* _TASK INSTRUCTIONS_
For every line below, restate it exactly and drop the images.

* _INPUT_
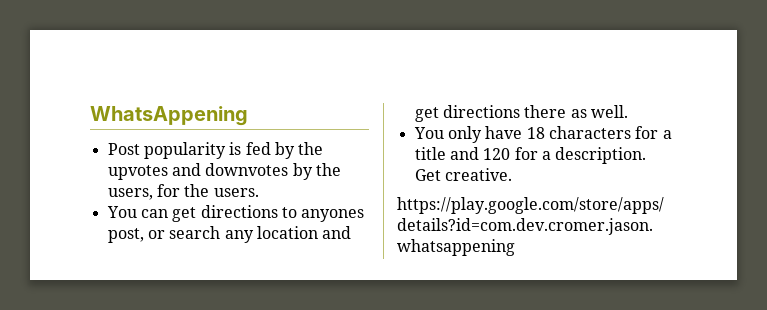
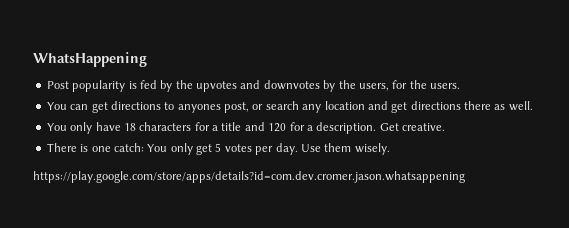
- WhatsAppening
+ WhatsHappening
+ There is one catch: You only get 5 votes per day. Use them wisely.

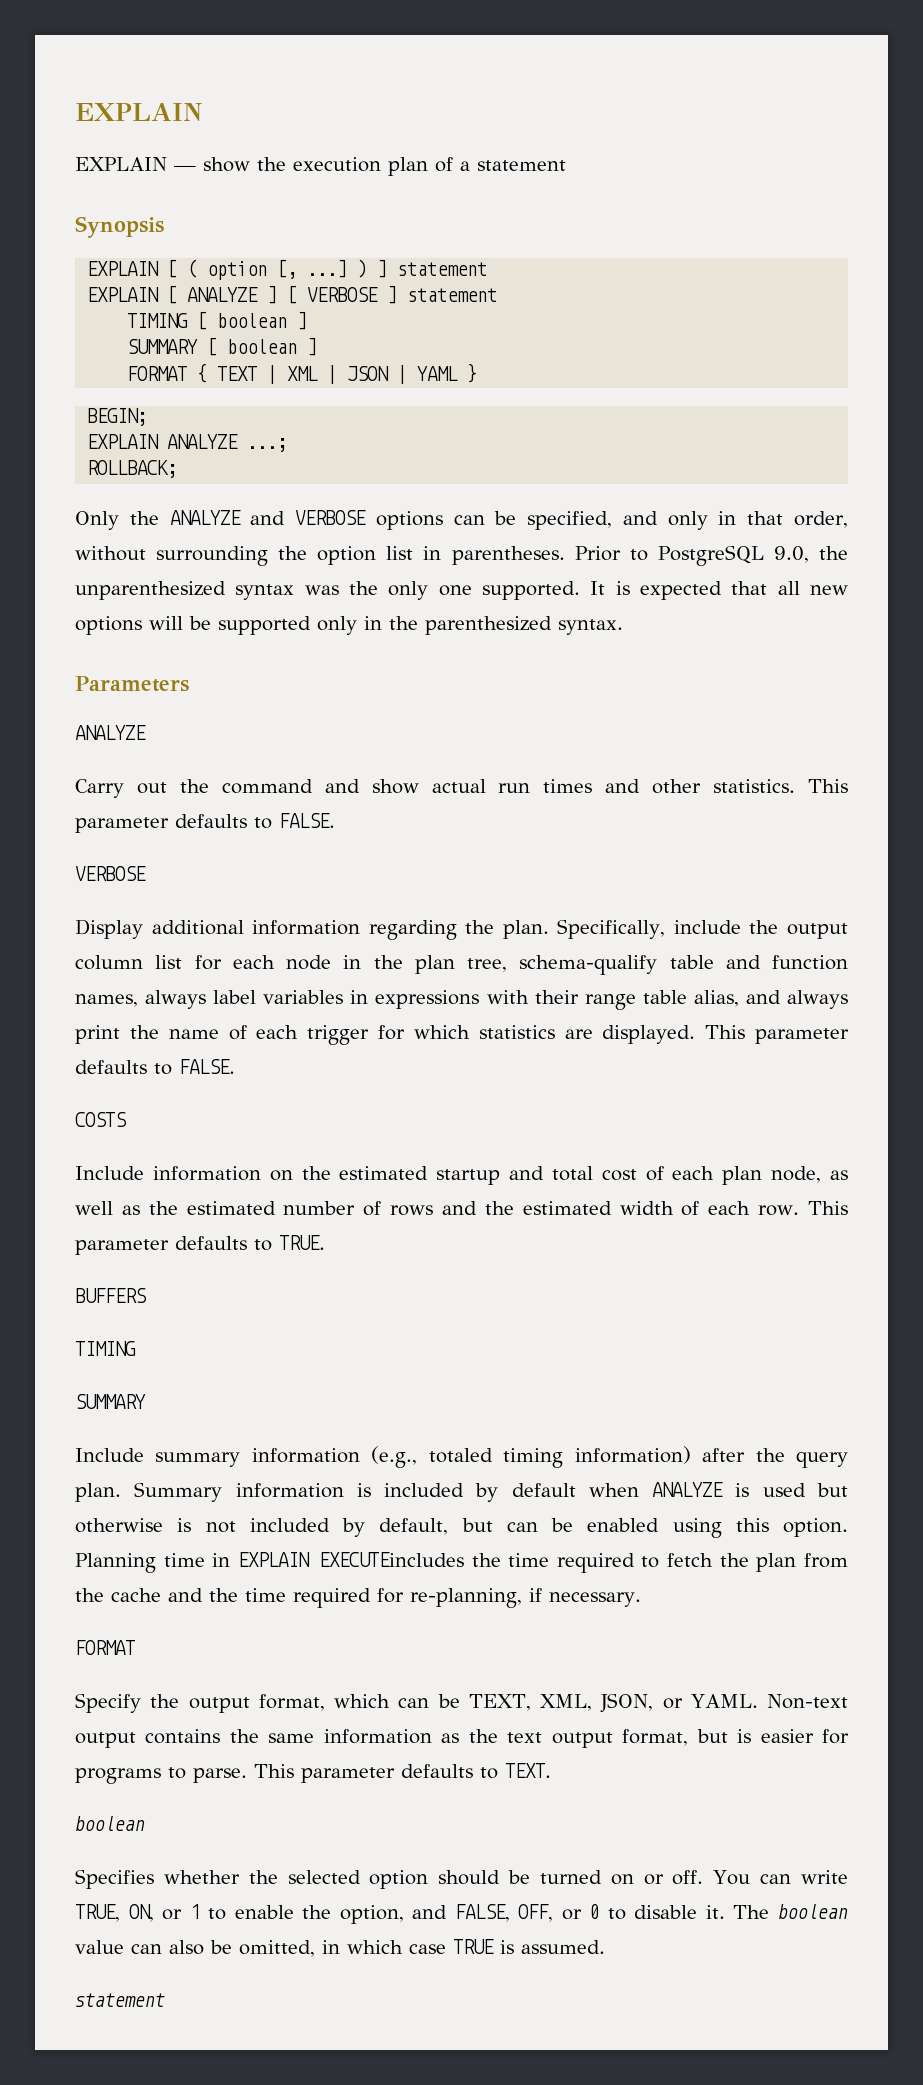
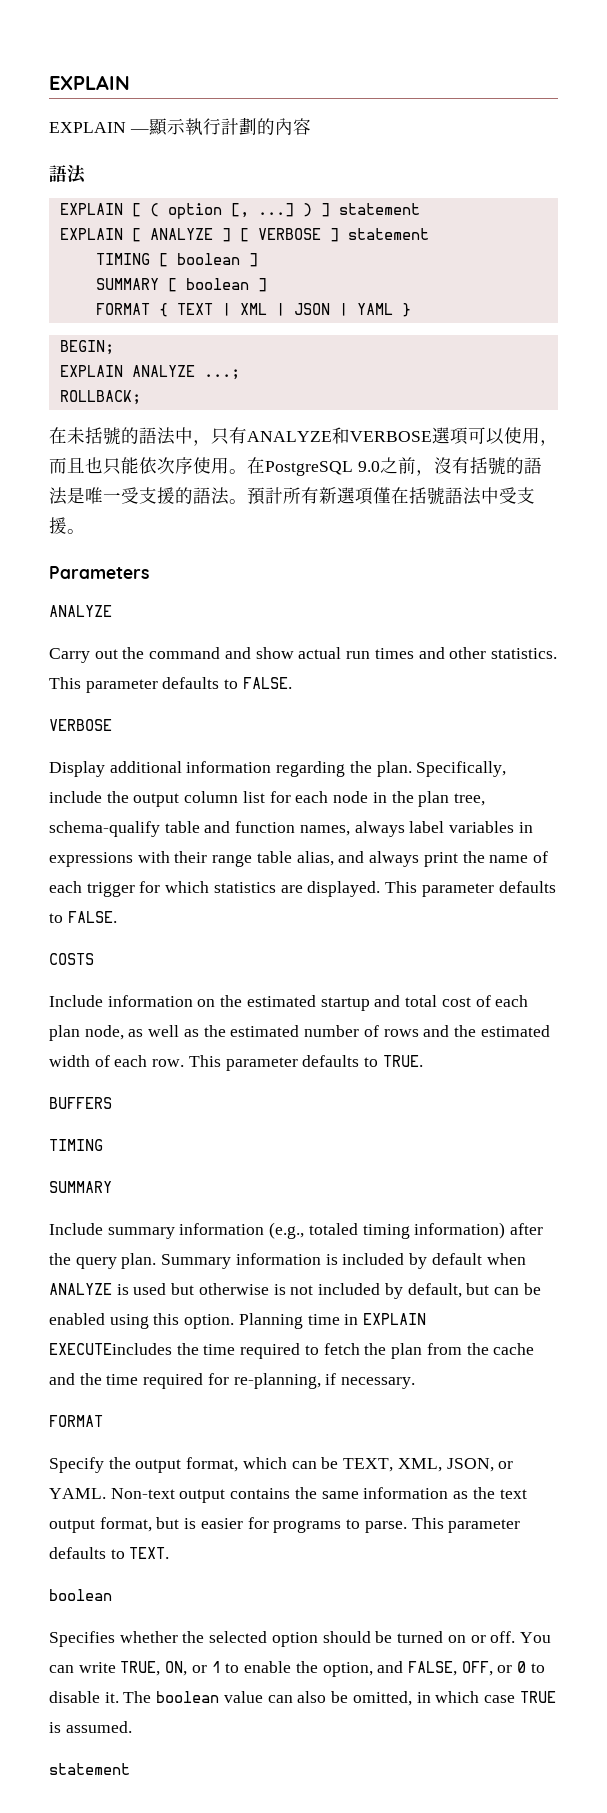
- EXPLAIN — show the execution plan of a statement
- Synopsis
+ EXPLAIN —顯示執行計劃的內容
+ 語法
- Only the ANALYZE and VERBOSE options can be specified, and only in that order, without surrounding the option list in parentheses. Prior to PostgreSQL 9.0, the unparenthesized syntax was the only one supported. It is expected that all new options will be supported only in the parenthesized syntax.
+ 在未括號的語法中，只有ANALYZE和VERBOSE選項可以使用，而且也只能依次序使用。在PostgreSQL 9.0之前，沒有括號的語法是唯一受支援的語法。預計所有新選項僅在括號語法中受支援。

* _EXERCISE SOLUTION_
- WhatsAppening
+ WhatsHappening
+ There is one catch: You only get 5 votes per day. Use them wisely.

- EXPLAIN — show the execution plan of a statement
- Synopsis
+ EXPLAIN —顯示執行計劃的內容
+ 語法
- Only the ANALYZE and VERBOSE options can be specified, and only in that order, without surrounding the option list in parentheses. Prior to PostgreSQL 9.0, the unparenthesized syntax was the only one supported. It is expected that all new options will be supported only in the parenthesized syntax.
+ 在未括號的語法中，只有ANALYZE和VERBOSE選項可以使用，而且也只能依次序使用。在PostgreSQL 9.0之前，沒有括號的語法是唯一受支援的語法。預計所有新選項僅在括號語法中受支援。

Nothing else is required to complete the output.